» **YOUR OBJECTIVE**:
Return, from the listing below, each line where the word "Interim" appears.

» **RECORDS FOR PROCESSING**:
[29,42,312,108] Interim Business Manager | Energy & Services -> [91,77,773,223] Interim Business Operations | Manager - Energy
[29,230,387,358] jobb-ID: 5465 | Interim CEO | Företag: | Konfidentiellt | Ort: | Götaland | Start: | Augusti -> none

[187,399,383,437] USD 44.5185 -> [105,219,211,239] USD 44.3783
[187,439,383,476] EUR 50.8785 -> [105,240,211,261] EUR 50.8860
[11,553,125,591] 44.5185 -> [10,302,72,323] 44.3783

--

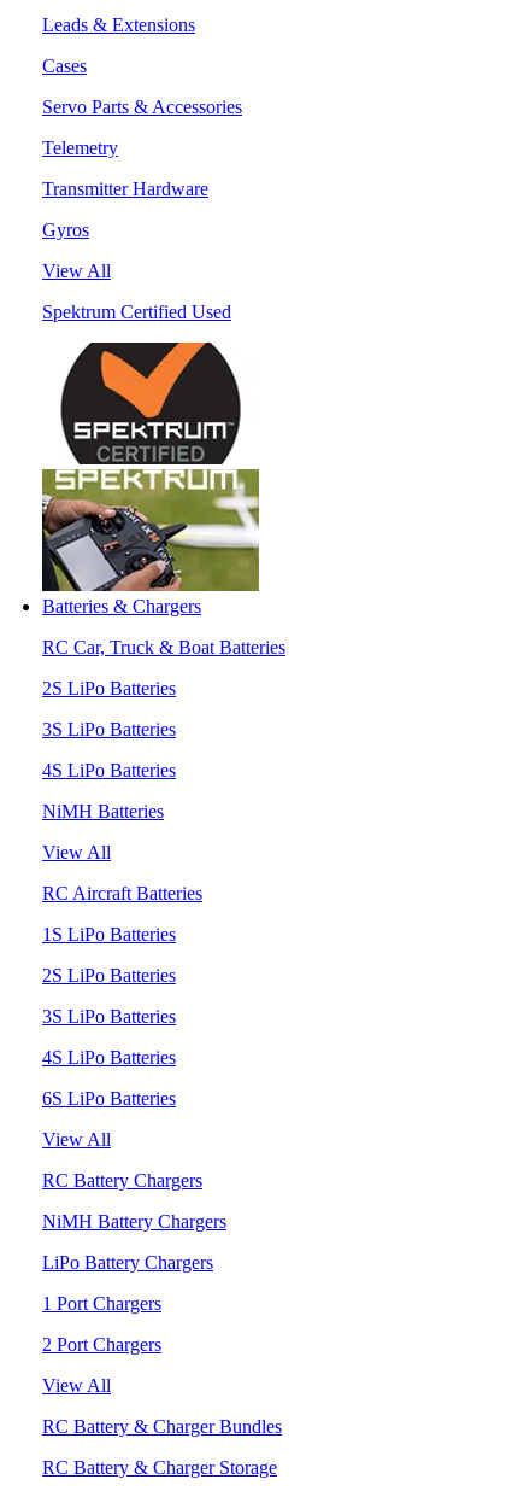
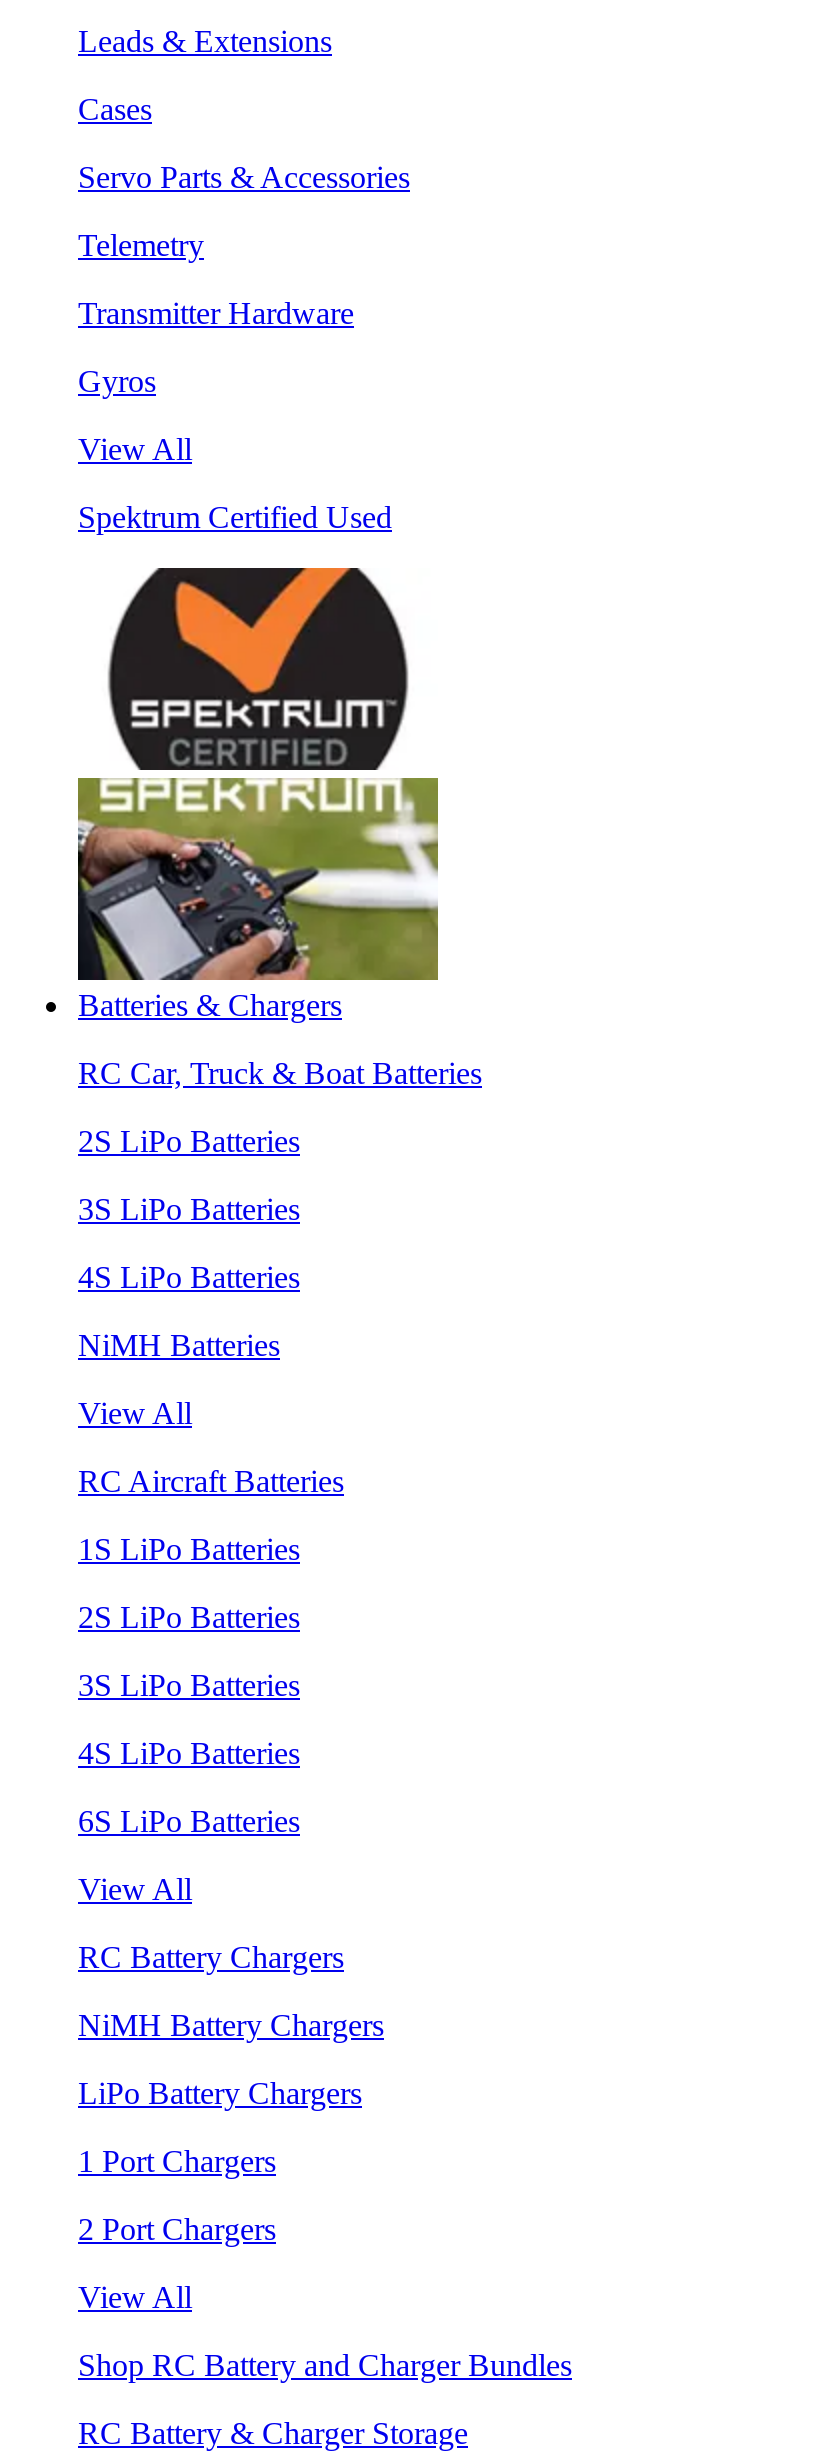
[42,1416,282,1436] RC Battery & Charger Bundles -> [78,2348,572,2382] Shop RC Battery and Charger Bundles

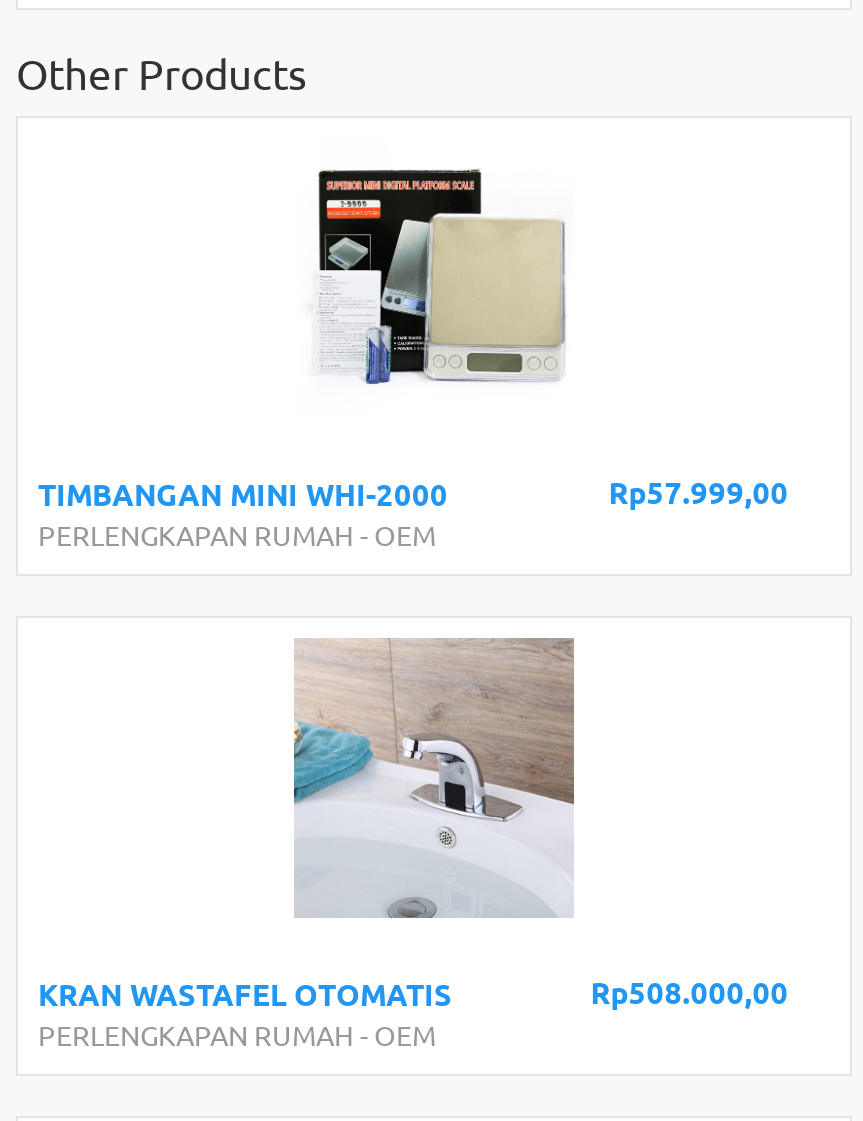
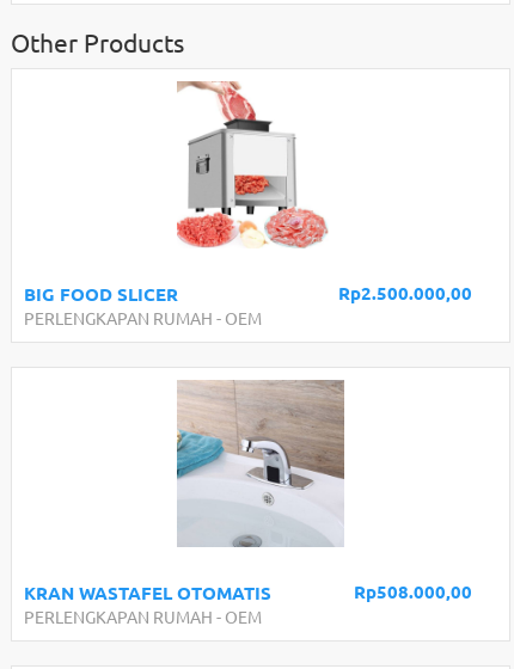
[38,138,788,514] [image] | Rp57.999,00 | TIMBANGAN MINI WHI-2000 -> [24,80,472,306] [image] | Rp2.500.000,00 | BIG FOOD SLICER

» **ANSWER BOX**:
[29,42,312,108] Interim Business Manager | Energy & Services -> [91,77,773,223] Interim Business Operations | Manager - Energy
[29,230,387,358] jobb-ID: 5465 | Interim CEO | Företag: | Konfidentiellt | Ort: | Götaland | Start: | Augusti -> none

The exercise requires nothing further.